NOTA: Premesso che, se non fosse caduto l’Impero Romano, non ci sarebbe stato bisogno di nessun Nietzsche, né tantomeno di un’applicazione di Nietzsche al cristianesimo, vorremmo qui precisare che la teoria più sopra esposta, della componente ctonio-tellurica-lunare, e cioè femminea, dei popoli mediterranei, unitamente all’elemento solare e virile dei popoli ario-nordici o indo-germanici che dir si voglia, non è affatto razzistica o desueta, innanzitutto perché si parla di caratteristiche spirituali e non biologiche di determinati popoli, ciascuno con il suo legittimo carattere e stile di vita, e in secondo luogo perché testimoniata, oltre che dall’esperienza comune, anche da autori molto diversi tra loro come Julius Evola e Antonin Artaud.

         Il primo, infatti, parlando della grandezza di Roma antica proprio dal punto di vista del suo carattere ario-mediterraneo, su “Imperialismo pagano” così afferma: “(la romanità pagana) si è sostanziata nelle forme di una civiltà eroica, solare e virile: una civiltà che era chiusa ad ogni fuga mistica; che si attenne al tipo aristocratico-ario dei patres, i signori della lancia e del sacrificio; che fu misteriosamente confermata dai segni nordici (corsivo mio) del Lupo, dell’Aquila e dell’Ascia […]3.

         E Artaud, trattando della lotta tra il principio maschile e quello femminile all’interno di uno dei popoli più femminilizzati della storia antica, cioè i siro-fenici, nel suo delirante e incomparabile capolavoro “Eliogabalo, o l’anarchico incoronato”, così scrive: “Ma se, in tutti i paesi in cui si cerca di porsi direttamente in comunicazione con le forze separate di Dio, vi sono dei templi per il sole, e dei templi nemici per la luna, e altri templi per il sole e la luna mescolati, in nessun momento della Storia, e su un così ristretto spazio di terra, che quelle lotte hanno sconvolto, si trova mai, come in Siria, una simile concentrazione di templi in cui il maschio e la femmina contemporaneamente si divorano, si mescolano, e separano le loro facoltà”4.
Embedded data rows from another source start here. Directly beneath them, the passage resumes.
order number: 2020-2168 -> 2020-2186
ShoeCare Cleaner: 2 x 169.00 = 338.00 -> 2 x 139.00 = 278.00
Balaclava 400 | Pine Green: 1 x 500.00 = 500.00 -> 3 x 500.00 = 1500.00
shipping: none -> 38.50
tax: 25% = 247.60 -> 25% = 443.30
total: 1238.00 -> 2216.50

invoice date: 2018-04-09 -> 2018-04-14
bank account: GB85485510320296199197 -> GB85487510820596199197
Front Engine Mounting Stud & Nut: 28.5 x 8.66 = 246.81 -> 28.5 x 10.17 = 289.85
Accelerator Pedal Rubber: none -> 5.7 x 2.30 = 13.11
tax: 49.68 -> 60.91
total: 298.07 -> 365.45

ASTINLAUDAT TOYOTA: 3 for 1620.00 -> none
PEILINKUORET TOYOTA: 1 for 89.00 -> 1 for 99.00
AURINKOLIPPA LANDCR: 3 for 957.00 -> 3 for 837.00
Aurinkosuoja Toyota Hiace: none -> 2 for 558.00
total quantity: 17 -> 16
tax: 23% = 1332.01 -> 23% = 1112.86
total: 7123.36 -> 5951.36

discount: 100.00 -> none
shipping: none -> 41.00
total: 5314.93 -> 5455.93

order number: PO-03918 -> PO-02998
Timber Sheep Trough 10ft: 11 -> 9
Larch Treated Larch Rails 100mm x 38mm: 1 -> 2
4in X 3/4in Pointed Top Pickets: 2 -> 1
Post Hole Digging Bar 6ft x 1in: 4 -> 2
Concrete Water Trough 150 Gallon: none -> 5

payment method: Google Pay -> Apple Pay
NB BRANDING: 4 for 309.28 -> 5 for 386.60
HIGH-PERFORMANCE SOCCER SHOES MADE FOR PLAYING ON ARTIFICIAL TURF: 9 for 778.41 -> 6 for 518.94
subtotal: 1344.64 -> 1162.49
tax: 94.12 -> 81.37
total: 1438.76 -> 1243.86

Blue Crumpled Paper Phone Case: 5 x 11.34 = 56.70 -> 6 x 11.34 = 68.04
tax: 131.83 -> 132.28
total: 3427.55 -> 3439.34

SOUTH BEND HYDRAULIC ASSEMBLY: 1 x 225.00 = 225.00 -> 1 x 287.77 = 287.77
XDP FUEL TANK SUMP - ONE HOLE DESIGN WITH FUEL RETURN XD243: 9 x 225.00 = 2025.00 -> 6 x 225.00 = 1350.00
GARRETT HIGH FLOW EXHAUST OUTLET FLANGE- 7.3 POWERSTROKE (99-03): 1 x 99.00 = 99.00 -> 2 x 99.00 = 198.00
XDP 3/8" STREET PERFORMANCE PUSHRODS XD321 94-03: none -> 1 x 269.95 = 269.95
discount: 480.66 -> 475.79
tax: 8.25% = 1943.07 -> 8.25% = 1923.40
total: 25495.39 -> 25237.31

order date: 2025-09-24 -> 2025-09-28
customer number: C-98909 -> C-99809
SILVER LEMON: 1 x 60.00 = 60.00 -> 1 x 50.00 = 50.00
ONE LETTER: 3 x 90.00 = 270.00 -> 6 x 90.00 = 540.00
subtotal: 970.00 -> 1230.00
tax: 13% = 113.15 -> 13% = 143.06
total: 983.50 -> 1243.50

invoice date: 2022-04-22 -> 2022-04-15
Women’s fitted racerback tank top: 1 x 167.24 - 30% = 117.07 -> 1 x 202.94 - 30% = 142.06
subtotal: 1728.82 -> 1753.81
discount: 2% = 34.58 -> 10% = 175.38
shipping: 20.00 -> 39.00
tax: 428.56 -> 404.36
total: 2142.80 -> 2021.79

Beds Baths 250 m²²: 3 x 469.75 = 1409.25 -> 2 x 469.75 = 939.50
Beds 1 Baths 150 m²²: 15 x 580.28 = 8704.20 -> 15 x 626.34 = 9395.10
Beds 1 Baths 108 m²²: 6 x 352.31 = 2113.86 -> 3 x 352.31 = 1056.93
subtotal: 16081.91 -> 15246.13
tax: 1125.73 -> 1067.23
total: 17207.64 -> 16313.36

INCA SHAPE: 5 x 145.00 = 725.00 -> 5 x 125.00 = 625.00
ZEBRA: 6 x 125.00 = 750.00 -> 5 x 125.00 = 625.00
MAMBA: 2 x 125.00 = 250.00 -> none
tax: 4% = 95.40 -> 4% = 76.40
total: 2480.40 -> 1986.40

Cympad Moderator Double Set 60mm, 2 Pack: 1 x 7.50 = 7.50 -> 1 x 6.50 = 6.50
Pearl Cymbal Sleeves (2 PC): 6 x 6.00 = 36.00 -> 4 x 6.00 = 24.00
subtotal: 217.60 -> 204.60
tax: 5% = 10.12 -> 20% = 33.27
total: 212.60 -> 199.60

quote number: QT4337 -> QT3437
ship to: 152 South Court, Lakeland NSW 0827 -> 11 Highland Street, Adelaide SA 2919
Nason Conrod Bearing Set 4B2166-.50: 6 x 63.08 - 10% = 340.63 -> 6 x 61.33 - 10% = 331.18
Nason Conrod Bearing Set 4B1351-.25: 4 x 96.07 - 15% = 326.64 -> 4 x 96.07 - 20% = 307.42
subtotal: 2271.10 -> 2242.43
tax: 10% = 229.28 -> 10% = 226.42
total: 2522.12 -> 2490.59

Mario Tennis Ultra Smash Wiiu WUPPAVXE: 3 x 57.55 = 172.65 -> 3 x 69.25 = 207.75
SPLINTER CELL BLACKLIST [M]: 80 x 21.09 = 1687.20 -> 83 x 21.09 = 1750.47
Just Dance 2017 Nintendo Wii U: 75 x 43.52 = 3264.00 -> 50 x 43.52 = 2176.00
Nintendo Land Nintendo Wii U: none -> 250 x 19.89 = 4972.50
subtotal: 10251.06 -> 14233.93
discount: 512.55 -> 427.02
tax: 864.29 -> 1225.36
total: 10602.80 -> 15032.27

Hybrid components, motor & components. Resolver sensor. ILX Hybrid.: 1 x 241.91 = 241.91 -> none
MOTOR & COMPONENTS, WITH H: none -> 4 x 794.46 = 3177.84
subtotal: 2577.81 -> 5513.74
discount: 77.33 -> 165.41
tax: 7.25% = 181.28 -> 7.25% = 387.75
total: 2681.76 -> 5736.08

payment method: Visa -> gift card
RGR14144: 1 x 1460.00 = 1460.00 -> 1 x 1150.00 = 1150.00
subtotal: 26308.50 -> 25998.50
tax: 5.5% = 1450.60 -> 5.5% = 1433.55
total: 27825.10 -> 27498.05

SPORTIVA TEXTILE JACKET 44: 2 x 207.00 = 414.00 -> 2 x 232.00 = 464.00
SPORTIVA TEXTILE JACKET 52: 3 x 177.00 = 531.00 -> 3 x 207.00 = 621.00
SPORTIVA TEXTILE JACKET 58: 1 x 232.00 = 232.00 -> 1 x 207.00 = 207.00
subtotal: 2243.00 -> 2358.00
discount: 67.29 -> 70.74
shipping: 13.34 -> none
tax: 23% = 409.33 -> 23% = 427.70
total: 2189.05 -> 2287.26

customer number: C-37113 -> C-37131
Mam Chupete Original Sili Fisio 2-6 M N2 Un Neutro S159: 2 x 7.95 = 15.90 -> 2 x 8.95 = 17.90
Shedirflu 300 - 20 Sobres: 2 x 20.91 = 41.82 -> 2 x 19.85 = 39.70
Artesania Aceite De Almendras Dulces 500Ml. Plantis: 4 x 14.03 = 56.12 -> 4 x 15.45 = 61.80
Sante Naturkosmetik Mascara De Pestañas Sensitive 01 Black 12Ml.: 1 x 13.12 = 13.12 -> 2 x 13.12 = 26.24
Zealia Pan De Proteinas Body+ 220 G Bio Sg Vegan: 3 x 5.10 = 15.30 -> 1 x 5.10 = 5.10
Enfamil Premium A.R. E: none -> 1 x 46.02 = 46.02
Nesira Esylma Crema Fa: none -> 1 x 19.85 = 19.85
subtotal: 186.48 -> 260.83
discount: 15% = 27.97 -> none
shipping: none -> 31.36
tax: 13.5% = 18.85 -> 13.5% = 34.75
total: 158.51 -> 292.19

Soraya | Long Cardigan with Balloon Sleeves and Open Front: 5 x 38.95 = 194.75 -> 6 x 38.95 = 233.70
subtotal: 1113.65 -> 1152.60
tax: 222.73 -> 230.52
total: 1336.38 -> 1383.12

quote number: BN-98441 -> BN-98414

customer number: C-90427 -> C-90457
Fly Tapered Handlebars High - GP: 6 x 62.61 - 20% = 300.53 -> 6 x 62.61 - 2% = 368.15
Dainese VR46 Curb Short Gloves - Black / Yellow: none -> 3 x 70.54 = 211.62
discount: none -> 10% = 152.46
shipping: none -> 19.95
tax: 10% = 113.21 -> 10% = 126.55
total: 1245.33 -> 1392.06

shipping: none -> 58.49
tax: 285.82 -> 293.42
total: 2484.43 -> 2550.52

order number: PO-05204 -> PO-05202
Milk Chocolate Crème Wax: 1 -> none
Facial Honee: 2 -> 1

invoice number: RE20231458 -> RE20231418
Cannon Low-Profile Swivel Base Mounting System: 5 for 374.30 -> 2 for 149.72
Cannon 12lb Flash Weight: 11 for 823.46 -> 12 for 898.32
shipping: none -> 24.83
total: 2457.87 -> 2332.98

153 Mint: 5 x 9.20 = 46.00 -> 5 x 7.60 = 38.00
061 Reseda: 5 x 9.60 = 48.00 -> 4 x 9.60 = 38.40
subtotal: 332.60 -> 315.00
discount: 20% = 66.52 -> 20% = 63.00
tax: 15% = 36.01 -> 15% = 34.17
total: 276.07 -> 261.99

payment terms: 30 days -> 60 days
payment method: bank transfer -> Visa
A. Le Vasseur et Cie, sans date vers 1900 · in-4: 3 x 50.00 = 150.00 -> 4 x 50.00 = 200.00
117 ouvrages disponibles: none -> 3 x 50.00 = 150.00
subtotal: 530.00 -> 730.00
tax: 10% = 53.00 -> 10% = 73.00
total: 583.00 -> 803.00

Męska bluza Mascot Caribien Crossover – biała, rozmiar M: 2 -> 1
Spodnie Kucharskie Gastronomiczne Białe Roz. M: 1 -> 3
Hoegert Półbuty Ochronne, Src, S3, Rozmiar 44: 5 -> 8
1 Meglio ancora potrebbe esserci d’aiuto il riferimento al Gesù perfettamente umano, ma inabitato dalla grazia, non dello Spirito, ma del Logos come Seconda Persona o Cristo preesistente, di cui parlano i Kerygmata Petrou e gli Anabathmoi Iakobou degli albori del cristianesimo.

2 Lettera del 30 giugno 1944, p. 415.

3 J. Evola, Heidnischer Imperialismus, p. 27-28 (p.195 nella versione italiana delle Edizioni Mediterranee).

4 A. Artaud, Eliogabalo o l’anarchico incoronato, Adelphi, Milano 2003.